I've always found extraordinary the idea that men would put forth signals towards extremes such as Anorexia. I would have expected what's claimed in the above comment—that most men would go for exaggerated lineaments of child-bearing function. But I'm also not sure how far one can take the notion that women are the driving force behind skinny chic. Competitiveness among women alone cannot explain, say, the flapper look, or more recently those Calvin Klein models, or even—to zoom way in—how Fiona Apple became a sensation by starring in a supposedly sexy video looking like a twelve year old foster child. (I sure as hell don't imagine for a moment that it was her high-school-burlesque singing that put her on the map). There must have been a critical mass of men going about saying "that's, like, the acme of hot, dude".

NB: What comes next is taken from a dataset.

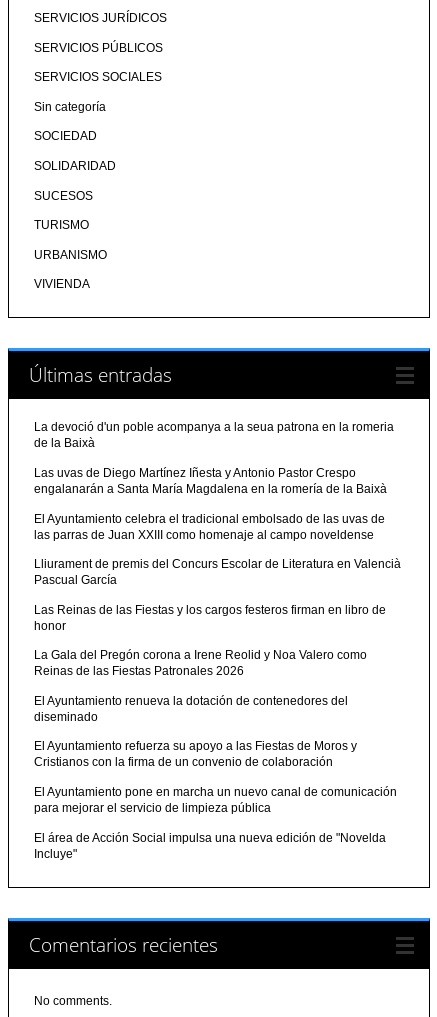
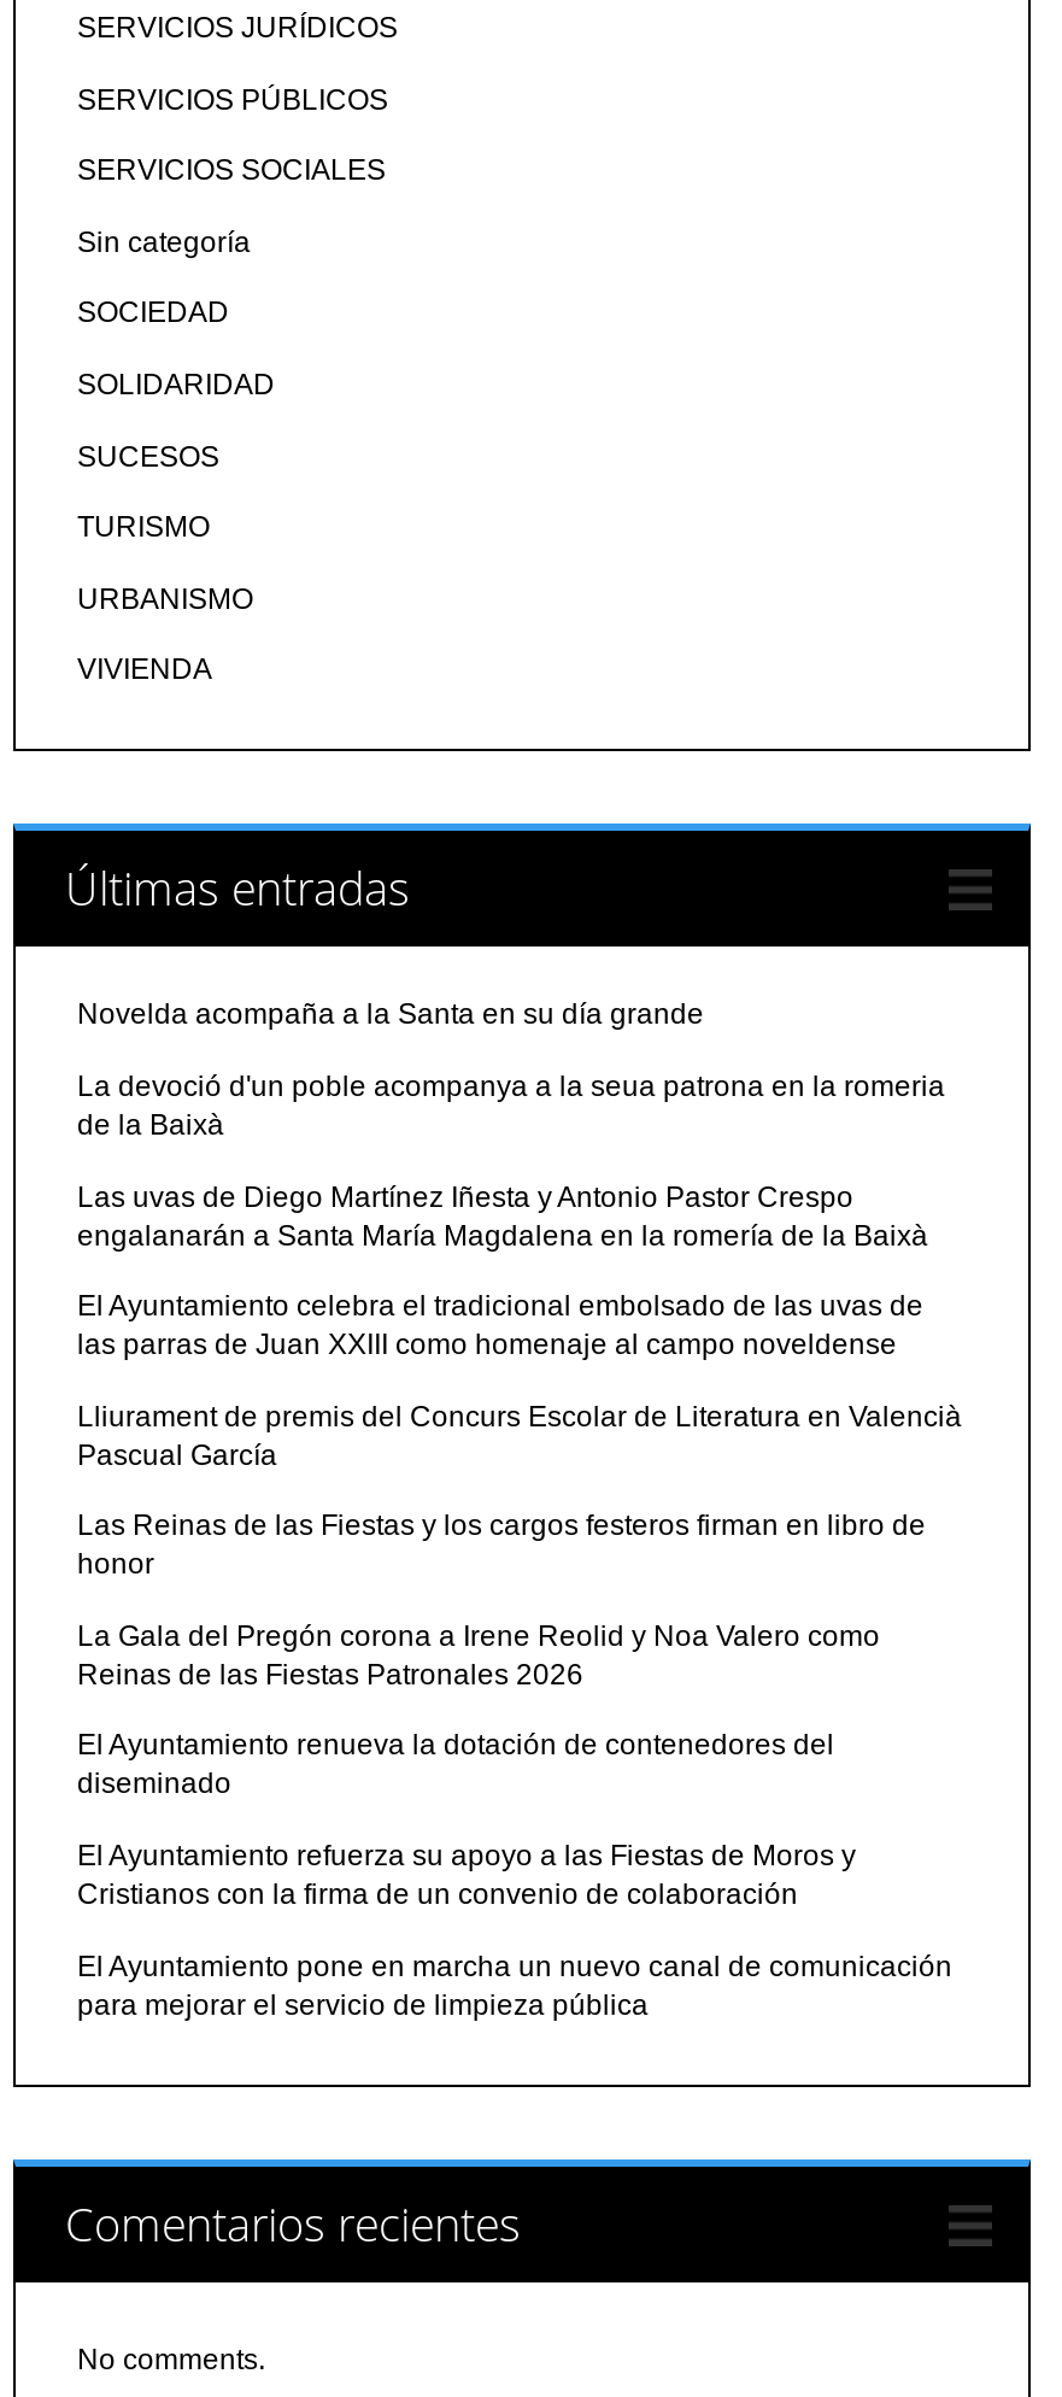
none -> [77,998,704,1032] Novelda acompaña a la Santa en su día grande
moved [34,420,401,815] -> [77,1069,962,2021]: La devoció d'un poble acompanya a la seua patrona en la romeria | de la Baixà | Las uvas de Diego Martínez Iñesta y Antonio Pastor Crespo | ... | El Ayuntamiento pone en marcha un nuevo canal de comunicación | para mejorar el servicio de limpieza pública
[34,831,386,861] El área de Acción Social impulsa una nueva edición de "Novelda | Incluye" -> none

Any why do men not seem as keen on taking the ubiquitous washboard abs in the media as excuse for destructive auto-sculpture? Surely there is more to the overall mechanism of destructive self-image than evil media. Surely what you see in the media is little more than reaction to deeper forces.
It all just goes to reinforce that Economics is an accumulation of small, rational tendencies that in the large seem to drive the most irrational trends.